Run to the Met for Francis Bacon: A Century Retrospective

by Tamara on July 19, 2009

in FEATURED

64.1700a.b.c
In the hype of special exhibitions, every now and then a show comes along that’s worth seeing once, twice and perhaps even three times. Francis Bacon: A Century Retrospective open at the Metropolitan Museum of Arts through August 20, 2009 is one such show, where the artist’s process is painstakingly deconstructed. With an admirable collection of 66 grotesquely, fantastical and vivid paintings, color schemes are cohesive, against the telling of an artist’s life. Accompanying photography provides an intimate glimpse into Bacon’s personal struggles and how they translate into his provocative work of the flesh. Bacon, set the precedent for a generation of painters who challenge social mores within composition, most notably in Damien Hirst’s faux laboratories. Bacon’s torrid love affairs that ended in tragedy inspired his subjects and depictions mired with his angst, and the biographical nature of the show provides insight how this played into work in pieces like The Crucifixion. While this show has received much coverage and Bacon’s work criticism, some of his later work are subjective, but here they are given a fair shot.
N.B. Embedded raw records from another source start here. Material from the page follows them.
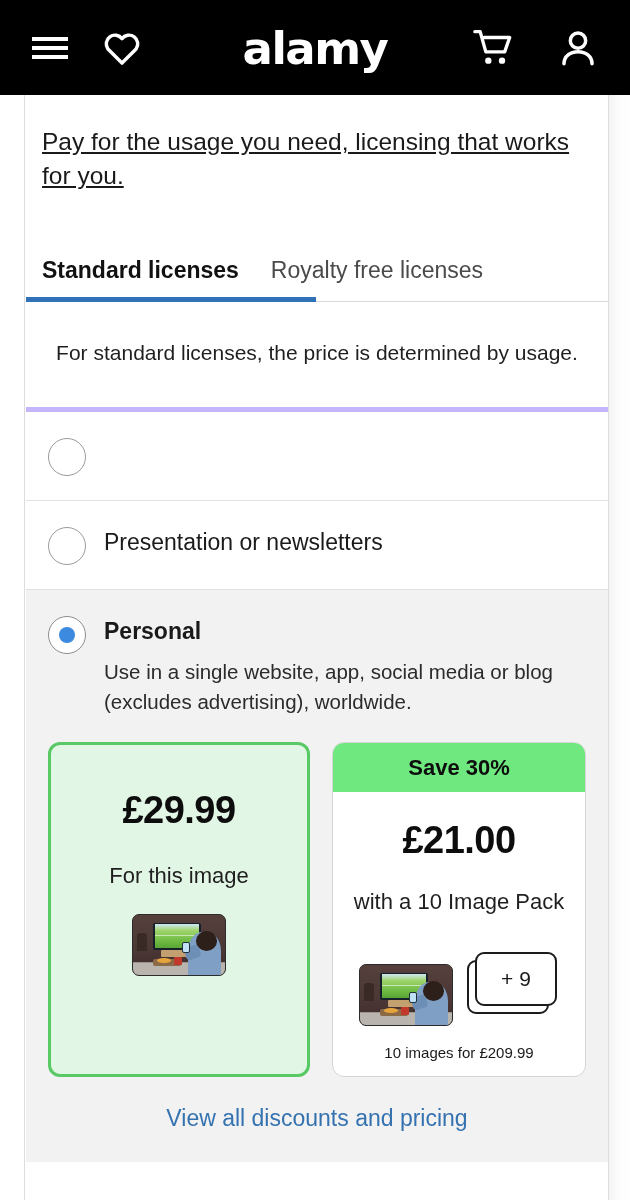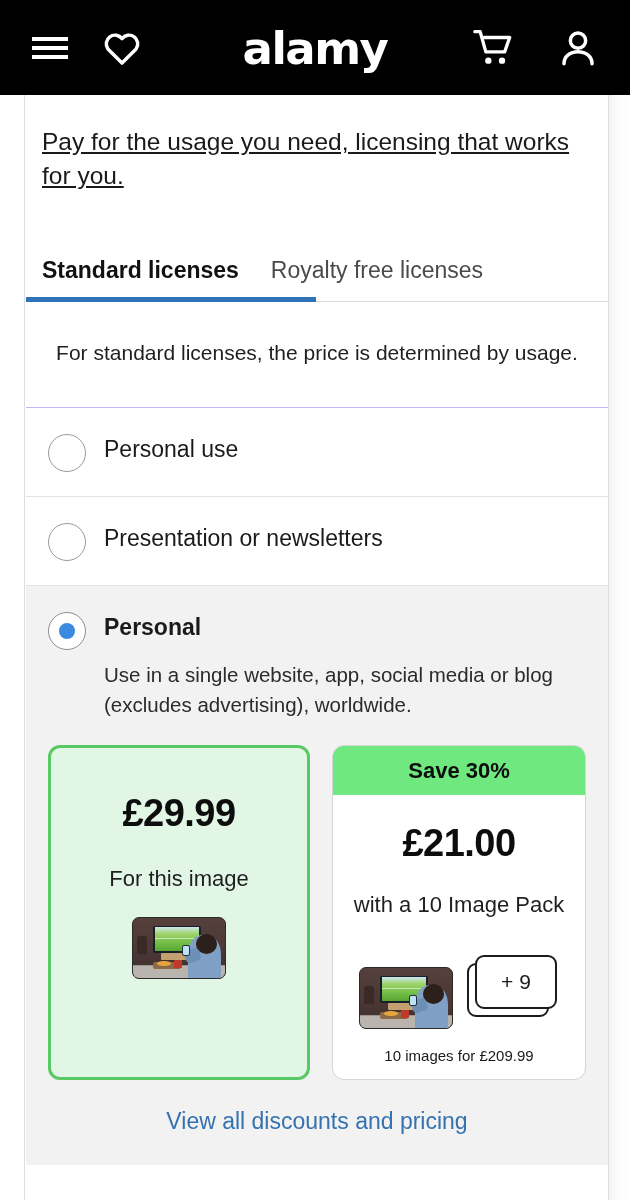"For standard licenses, the price" .usage-note { border-bottom: 1px solid #c4b5fd -> 5px solid #c4b5fd }
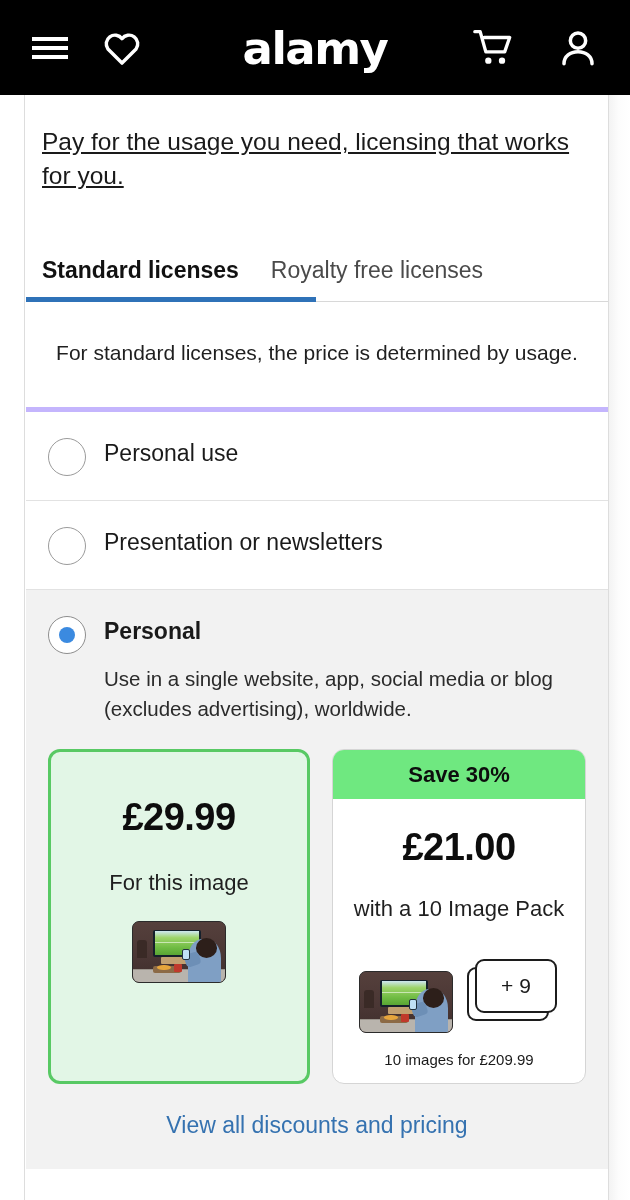"Personal use" div.opt-body { html: <div> <div>Personal use</div> </div> -> none }
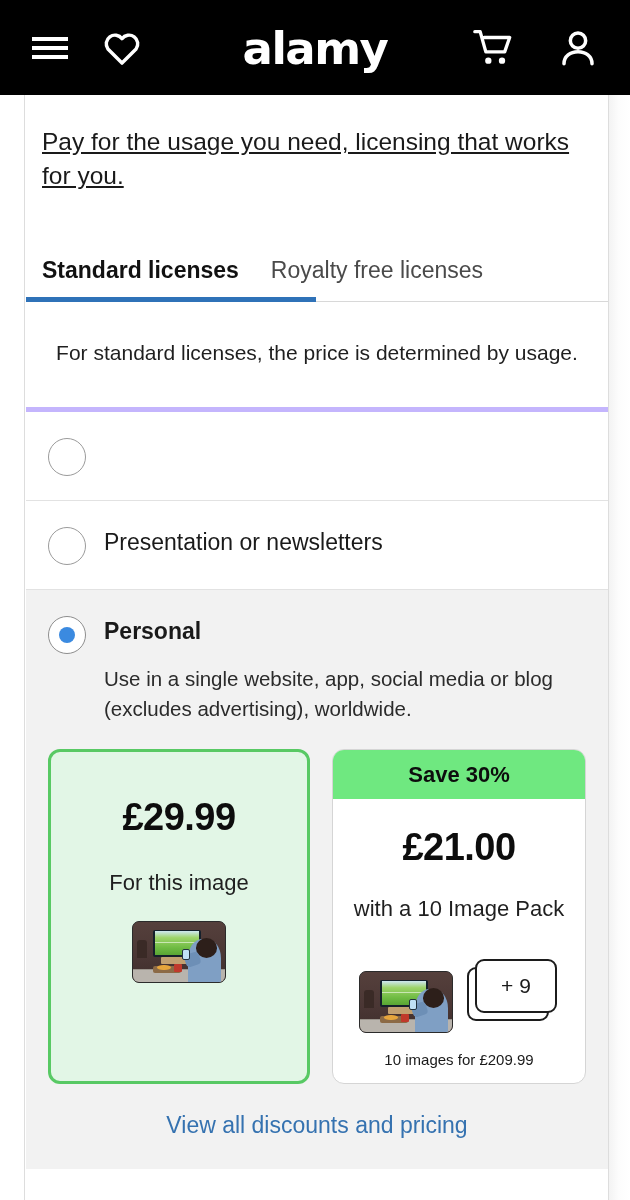"Use in a single website," .opt-desc { margin-top: 18px -> 11px }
New York Magazine provides an excellent primer on Bacon, his suffering, and his body of work:

Endless liaisons with rent boys and society types followed, until Bacon’s predator-prey notion of love and his “desire to suffer” reached new heights, in 1952. At the age of 43, he met a former RAF pilot, Peter Lacy, in London’s Soho. They spent a lot of time in Tangier, a refuge for gay men looking for freedom. “I’d never really fallen in love with anyone until then,” Bacon said. “Of course, it was the most total disaster from the start.” Bacon couldn’t live with or without him: “Being in love in that extreme way,” he said, “being totally obsessed by someone, is like having some dreadful disease. I wouldn’t wish it on my worst enemy.” They experimented with the far reaches of S&M. The end was horrid, too. On the day before his first Tate retrospective opened, in May 1962, Bacon learned Lacy had been found dead, almost surely from drinking.
Less than two years later, Bacon met George Dyer—reportedly when Dyer broke into his studio to rob him. For the next seven years the relationship rocketed up and down, then history repeated itself. On October 25, 1971, the day before Bacon’s retrospective at the Grand Palais in Paris opened, Dyer overdosed and died in their Paris hotel room. Bacon, then 61, was again devastated. No wonder he talked about “the destruction” of love.

The exhibit has traveled from the Tate, to the Prado Gallery in Madrid, Spain. We took a special tour thank to our insider at the Met who led us through the gallery after hours, giving us ample time to digest Bacon and the suffering that left us with art for the ages.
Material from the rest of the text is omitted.